Another Ugandan businessman who identified himself as Kizza said he has paid for his visa from the entrance port of Nimule, yet after arriving in Juba on Sunday last week he was arrested and made to pay 3.000 SSP for not having supported document. Mr.
Mr. Kizza said according to the report issued by South Sudan immigration department, foreigners living in the country have till 31 March to register, Kizza wondered how the police are now hunting and targeting foreigners even though they the foreigners have followed the law by responding to the call to register while some of them have valued visas.
A Kenya lady selling hardware in Konyo-konyo market in Juba echoed and backed the statement of her Ugandan colleagues. she says South Sudan should know how to treat foreigners well, as they the South Sudanese have enjoyed warm receptions in Kenya, Uganda, and other neighboring countries for decades and have continued to enjoy the hospitalities accorded to them to this date in neighboring countries. “Do unto others what you would like others to do unto you,” she said.
Meanwhile, South Sudan police spokesperson Daniel Justin acknowledged that as police they do receive many complaints about mistreatment and extortion of money from foreigners by police forces and other state agents.

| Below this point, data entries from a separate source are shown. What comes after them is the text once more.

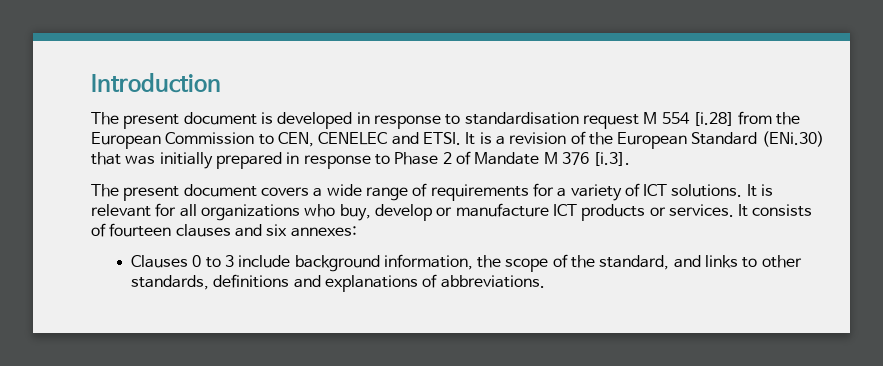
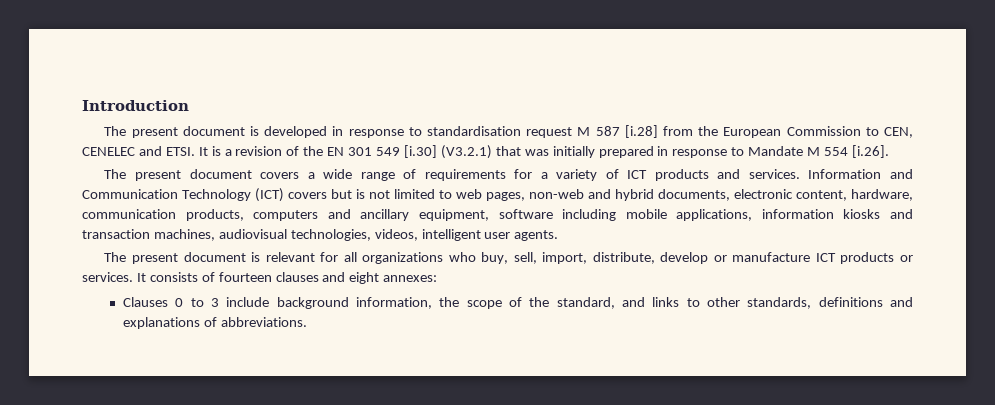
- The present document is developed in response to standardisation request M 554 [i.28] from the European Commission to CEN, CENELEC and ETSI.
+ The present document is developed in response to standardisation request M 587 [i.28] from the European Commission to CEN, CENELEC and ETSI.
- It is a revision of the European Standard (ENi.30) that was initially prepared in response to Phase 2 of Mandate M 376 [i.3].
+ It is a revision of the EN 301 549 [i.30] (V3.2.1) that was initially prepared in response to Mandate M 554 [i.26].
- The present document covers a wide range of requirements for a variety of ICT solutions. It is relevant for all organizations who buy, develop or manufacture ICT products or services.
+ The present document covers a wide range of requirements for a variety of ICT products and services. Information and Communication Technology (ICT) covers but is not limited to web pages, non-web and hybrid documents, electronic content, hardware, communication products, computers and ancillary equipment, software including mobile applications, information kiosks and transaction machines, audiovisual technologies, videos, intelligent user agents.
+ The present document is relevant for all organizations who buy, sell, import, distribute, develop or manufacture ICT products or services.
- It consists of fourteen clauses and six annexes:
+ It consists of fourteen clauses and eight annexes:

Despite several complaints and reports of extortion of money from foreigners by police, the force has done nothing to bring to book the criminal elements within the police forces.
Between Nimule and Juba police traffic officers and regular police and nation's army have erected more than ten roadblocks, and foreigners have been subjected to high extortion sometimes detention in harsh and unfriendly condition if they failed to meet the terms of payment or extortion.